A piece there, a feature here, a report there. Freelancing can be piecemeal work and can sometimes leave you frustrated. Where’s my opus? you wonder. Where’s the work that I’ll be known for or at least acclaimed for in the short term? Staff writers have a greater chance of becoming known, to be appreciated and perhaps find fulfillment. But to be honest, the antidote is to start writing books. That’s the ambition, always.
The small-time salaries
It is possible to make a decent salary from freelancing alone, although you’re just as likely to see a shooting star in the morning. I’ve copped out a little bit by having another job which makes me about 40% more than what I earn from freelancing. This gives me leverage in what I want to write about: the freedom. But unless you have a very diversified freelance portfolio, are very productive or a star writer then it’s quite hard to be a wealthy freelance journalist.

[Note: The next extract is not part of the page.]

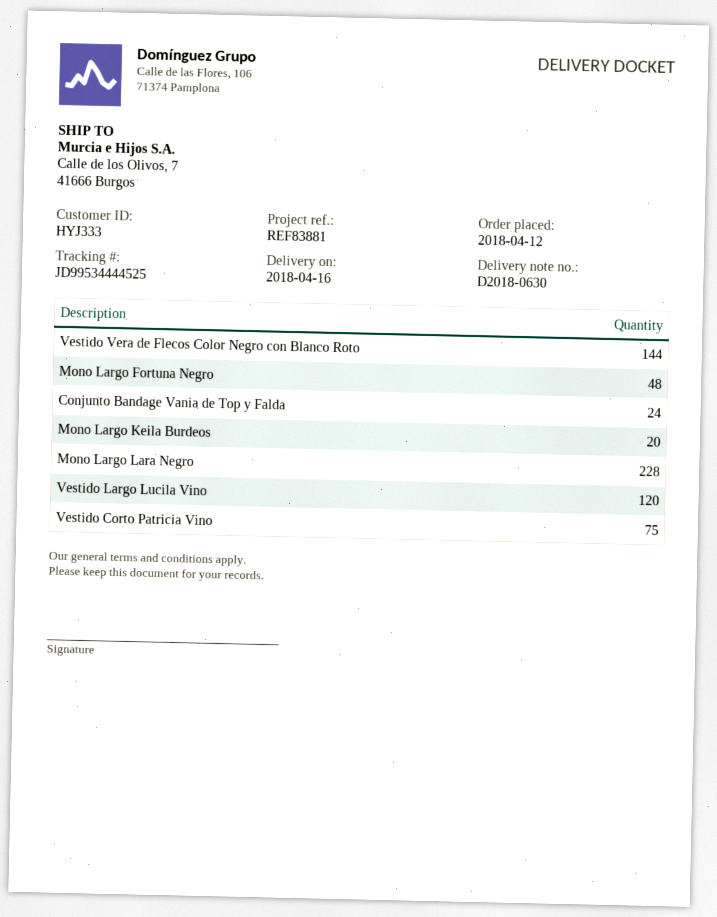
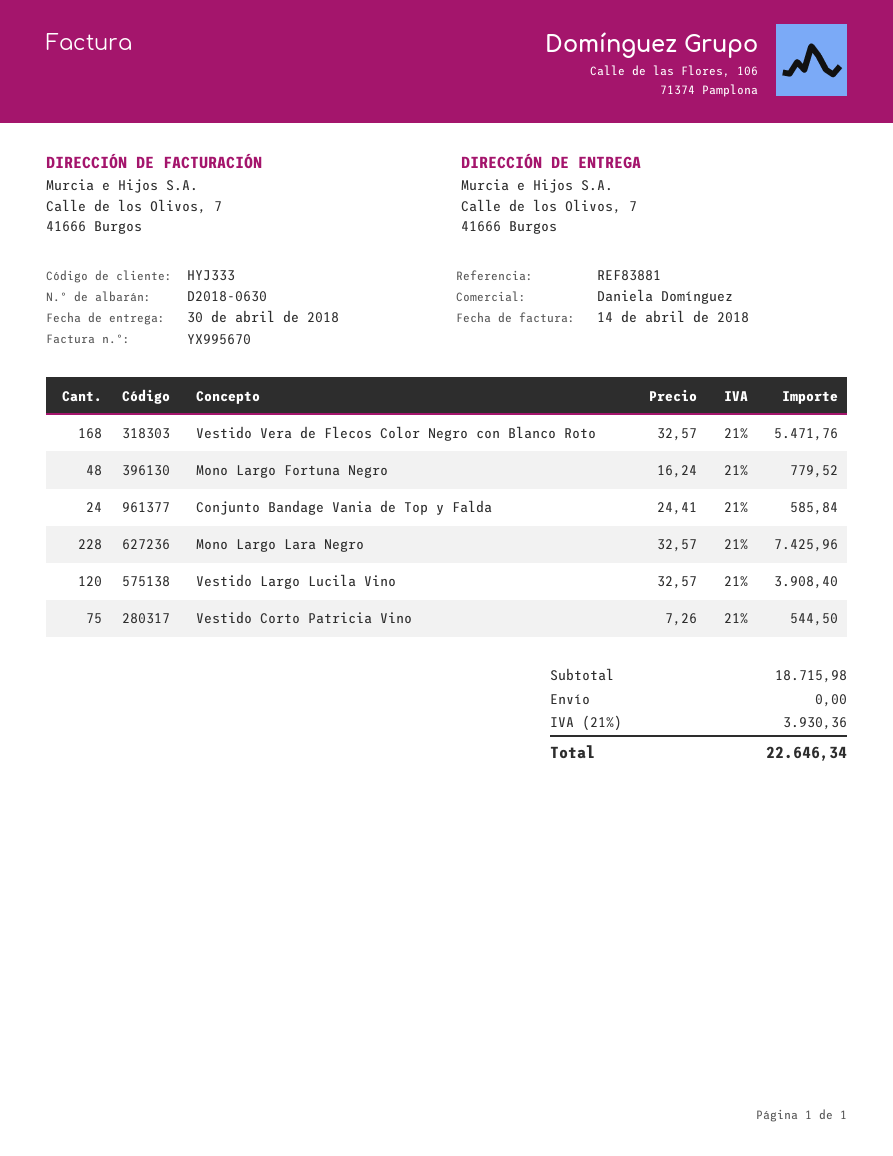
delivery date: 2018-04-16 -> 2018-04-30
Vestido Vera de Flecos Color Negro con Blanco Roto: 144 -> 168
Mono Largo Keila Burdeos: 20 -> none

The seeming lack of progression
If you work at a newspaper, progression is more obvious. The editor starts you off writing short pieces, nibs, round-ups, before giving you meatier reporting gigs, and then you become better known and start writing weighty features. When you’re freelance, progression is less clear. How do you move up as a freelancer? It’s a question I’m trying to answer. I’ll let you know when I’ve found it.
The overabundance of freedom
If you’re going to be a successful freelance journalist you’d better make damn sure that you’re organized, diligent and disciplined, independent and in possession of a giant’s store of initiative. For every well-chosen break or indulgent stroll in the park you should be working on the weekend pushing out that article or making plans in your “free time” to meet up with sources and always, always trying to make new contacts and rooting out possible stories.